Description
This model contains a pre-trained weights of BioBERT, a language representation model for biomedical domain, especially designed for biomedical text mining tasks such as biomedical named entity recognition, relation extraction, question answering, etc. The details are described in the paper “BioBERT: a pre-trained biomedical language representation model for biomedical text mining”.
How to use
...
embeddings = BertEmbeddings.pretrained("biobert_pmc_base_cased", "en") \
.setInputCols("sentence", "token") \
.setOutputCol("embeddings")
nlp_pipeline = Pipeline(stages=[document_assembler, sentence_detector, tokenizer, embeddings])

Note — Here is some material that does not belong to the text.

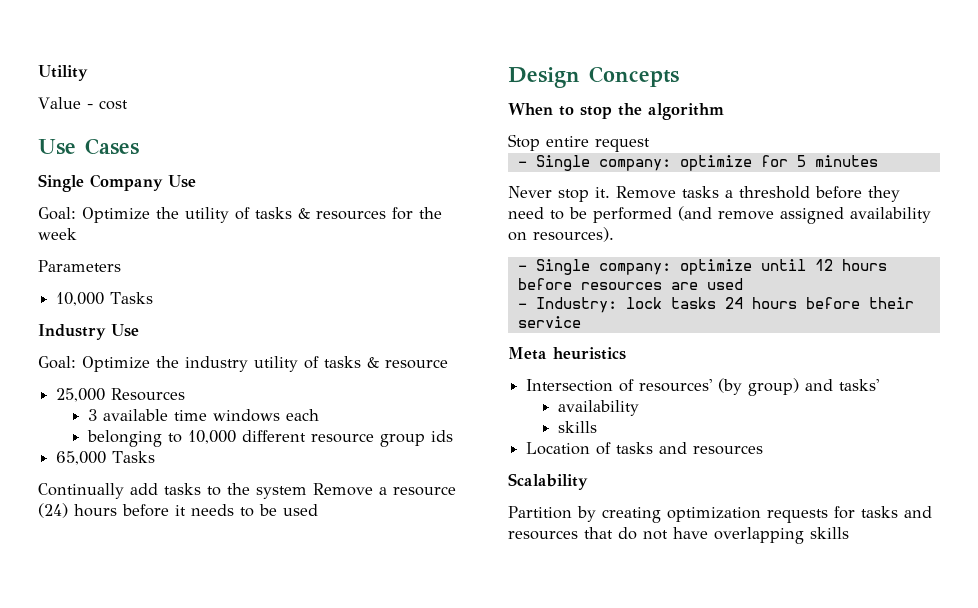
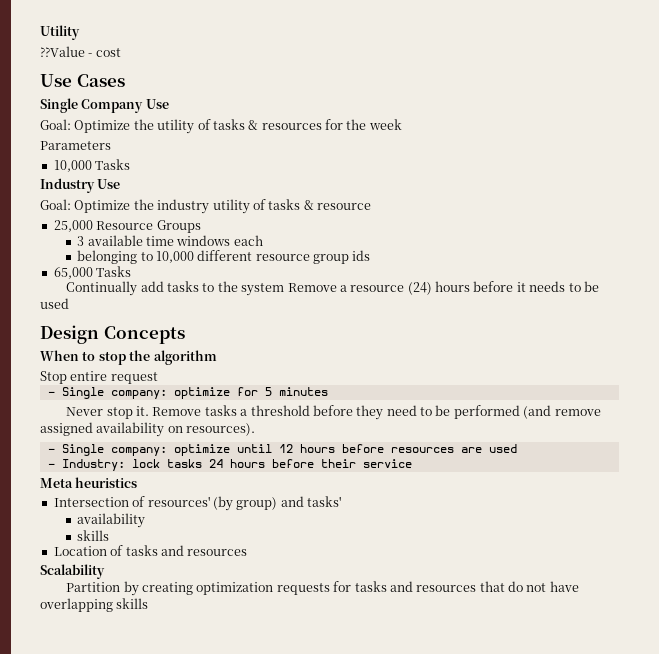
[38,97,81,109] Value -> [40,46,85,57] ??Value
[111,388,186,401] Resources -> [96,220,201,233] Resource Groups

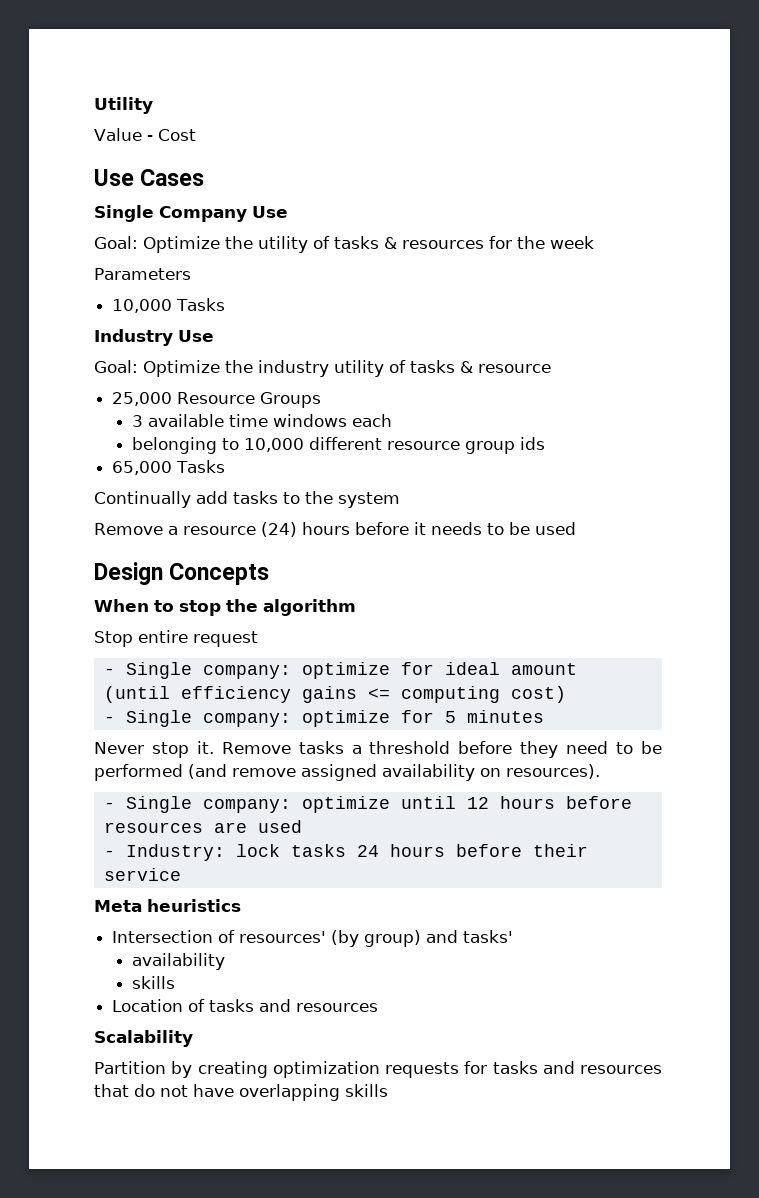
[40,46,121,57] ??Value - cost -> [94,128,196,141] Value - Cost
(285, 289) none -> (400, 500) //
(158, 378) none -> [103,662,577,679] [103,686,566,703] // - Single company: optimize for ideal amount (until efficiency gains <= computing cost)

pipeline_model = nlp_pipeline.fit(spark.createDataFrame([[""]]).toDF("text"))
result = pipeline_model.transform(spark.createDataFrame([['I hate cancer']], ["text"]))
...
val embeddings = BertEmbeddings.pretrained("biobert_pmc_base_cased", "en")
.setInputCols("sentence", "token")
.setOutputCol("embeddings")
val pipeline = new Pipeline().setStages(Array(document_assembler, sentence_detector, tokenizer, embeddings))
val data = Seq("I hate cancer").toDF("text")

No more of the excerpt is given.